The EUR has lifted in trade so far this week having finished last week trading on a soft tone in part not helped by manufacturing PMI data which eased more than expected in France, Germany and in the euro-zone on Friday. The manufacturing prints underperformed the services prints and reflect the theme seen in other countries as they deal with the China and emerging market slowdown. Euro-area new orders despite easing still posted their 14th consecutive month of expansion however, whilst much of the weakness seen in the manufacturing data was in oil-related industries. German IFO business sentiment data released overnight missed the market’s expectations driven largely by a fall in the expectations series. Trade last week was dominated by the ECB meeting at which the potential for a further easing at the next March meeting was raised.

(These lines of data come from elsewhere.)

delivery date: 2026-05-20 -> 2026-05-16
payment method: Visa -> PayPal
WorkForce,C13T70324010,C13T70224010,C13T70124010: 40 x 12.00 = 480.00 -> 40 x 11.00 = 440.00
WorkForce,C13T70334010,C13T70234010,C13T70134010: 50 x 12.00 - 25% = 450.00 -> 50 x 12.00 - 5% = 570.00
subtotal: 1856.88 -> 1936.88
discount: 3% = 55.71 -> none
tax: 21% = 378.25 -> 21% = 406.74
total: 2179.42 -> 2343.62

It is a relatively quiet week for the remainder of the week which will feature business and consumer confidence data along with German inflation and retail sales numbers amongst others.

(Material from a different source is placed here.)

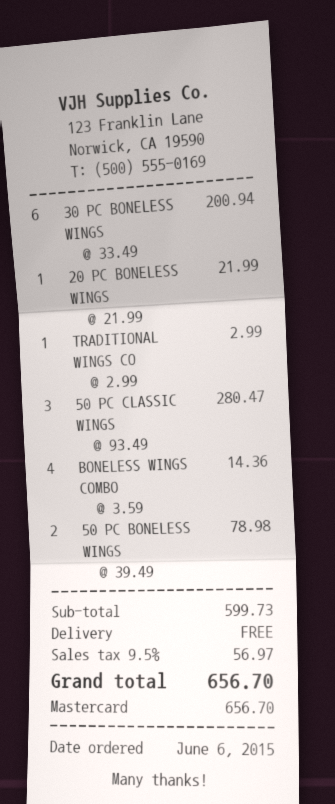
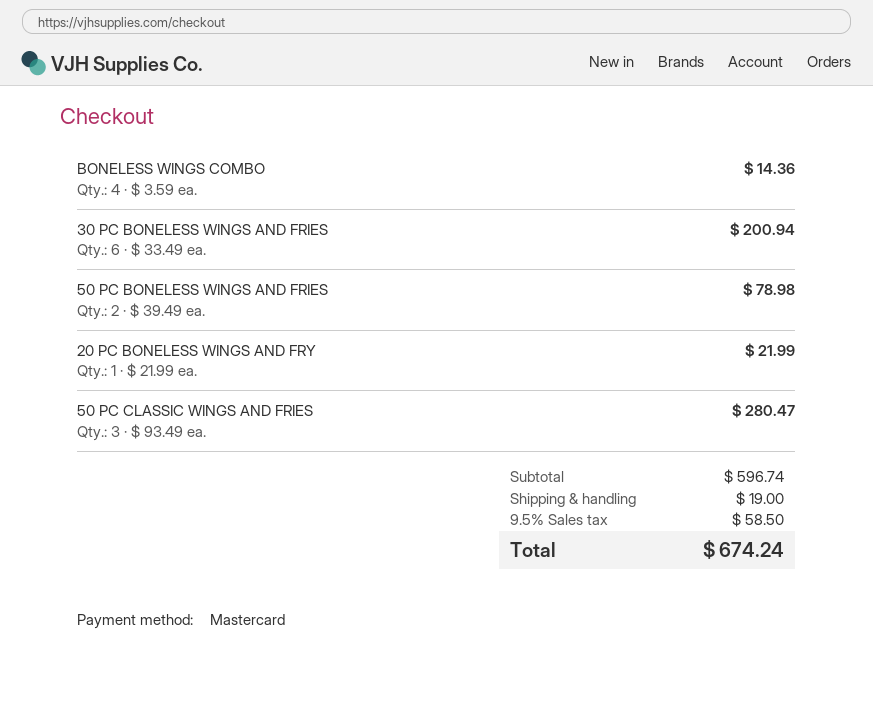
TRADITIONAL WINGS CO: 1 x 2.99 = 2.99 -> none
subtotal: 599.73 -> 596.74
shipping: 0.00 -> 19.00
tax: 9.5% = 56.97 -> 9.5% = 58.50
total: 656.70 -> 674.24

There will be plenty of leads for the market this week in Japan with a heavy data calendar scheduled for release ahead of the key BOJ meeting on Friday. The BOJ is expected to remain on hold at the meeting, market expectations of an easing have intensified recently as the BOJ struggles with mundane inflation levels, although Governor Kuroda gave no hints of any further easing in an interview at the weekend in Davos. The BOJ will release an ‘Outlook for Economic Activity’ report after the meeting, one of only four this year under the new monetary policy meeting schedule which reduces the number of BOJ meetings going forward from 14 to 8 per year. Focus at the press conference will centre on the current state and outlook for exports, and the reasoning (excluding oil) should the inflation forecasts be lowered. The recent uncertainty in financial markets, capex trends, and the trend in wages are likely to be key items of influence. Data released on Friday showed a decline in the latest manufacturing PMI data, whilst trade data released yesterday showed y/y exports posting their largest decline since September 2012, imports fell more than expected in part likely due to waning internal demand.

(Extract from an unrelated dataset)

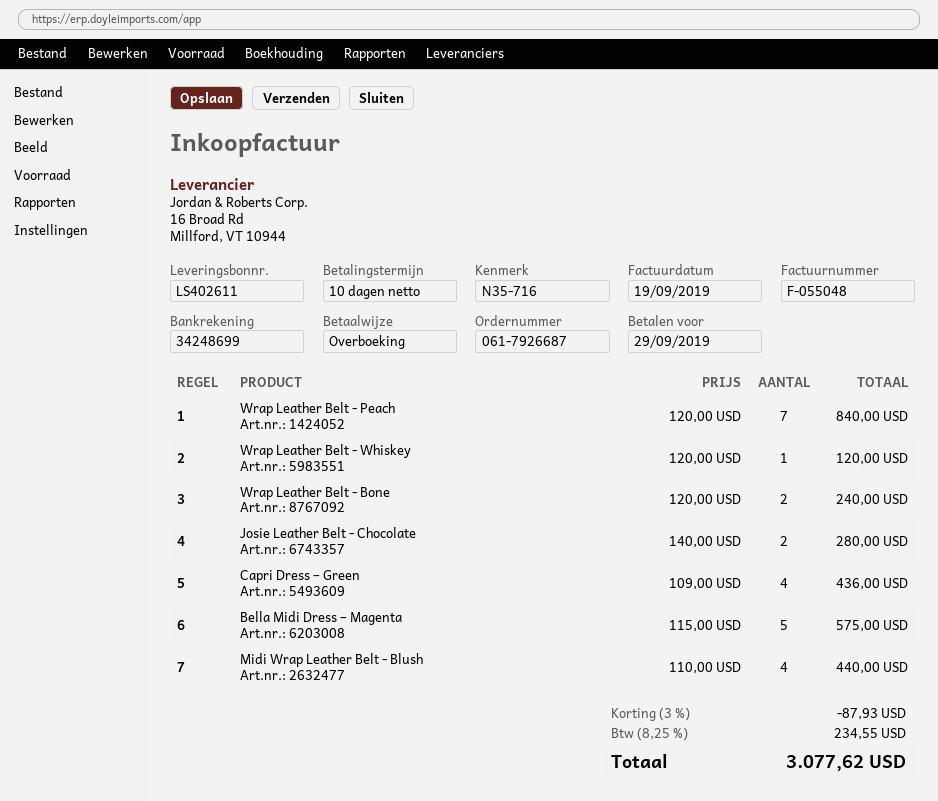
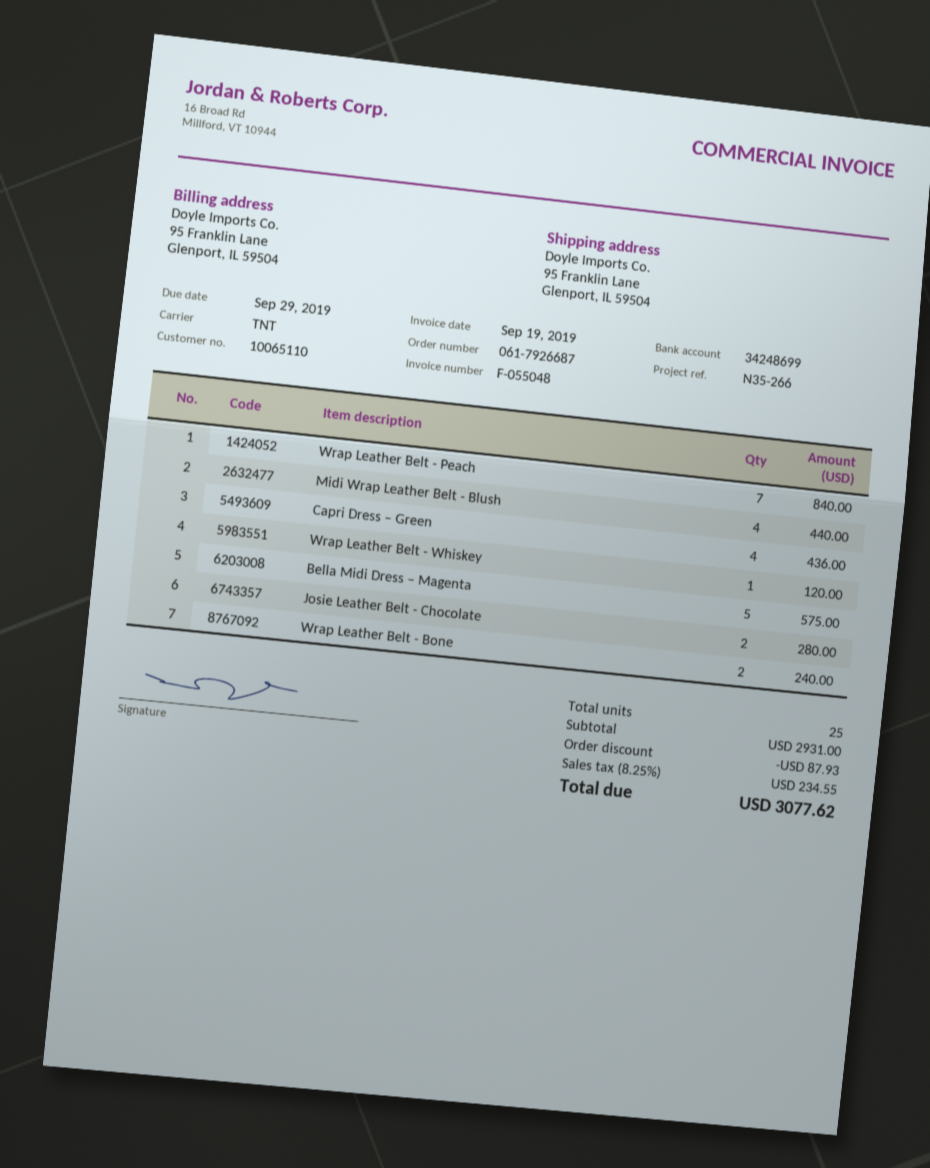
reference: N35-716 -> N35-266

The recovery in the CAD has paused in trade since our last report as pricing once again reflected the energy market dynamics in overnight trade after pricing fell on the back of news that Iraq’s oil output had reached record levels last month. The fall halted the two-day rally which saw prices post their largest percentage gains since 2008. Canadian data released on Friday saw inflation come in under expectations, the core number posted its second consecutive large decline in December and will likely cause concern for the BOC. The data comes on the back of optimistic comments last week from Governor Poloz at the BOC interest rate meeting. Retail sales data also released on Friday printed well above the market consensus forecasts. The Canadian data calendar is empty until Friday (Sat. morning NZ time) which will once again leave the CAD highly dependent on further oil market news.

Major Announcements last week: (Tuesday only)
  • NZ NZIER Business Confidence 15%, -14% prior
  • Chinese Q4 GDP 6.8% y/y on exp.
  • UK Core inflation 1.4% vs. 1.2% exp. (Dec. y/y)
  • German ZEW (Current situation, 59.7 vs. 54.0 exp.)
  • NZ GDT Dairy price index, -1.4%
  • NZ Inflation 0.1% vs. 0.4% exp. (Q4 y/y)
  • UK ILO Unemployment rate 5.1% vs 5.2% exp. (3M/Yr, Nov.)
  • UK Average Earnings 2.0% vs. 2.1% exp. (3M/Yr, Nov.)
  • US Inflation ex. Food+Energy 2.1% as exp. (Dec. y/y)
  • BOC Canadian Interest rate, 0.5% as exp.
  • US Philly Fed, -3.5 vs. -5.0 exp. (Jan.)
  • UK Retail Sales 2.6%, vs. 4.3% exp. (Dec. y/y)
  • US Preliminary Markit Manufacturing PMI 52.7 vs. 51.1 exp. (Jan.)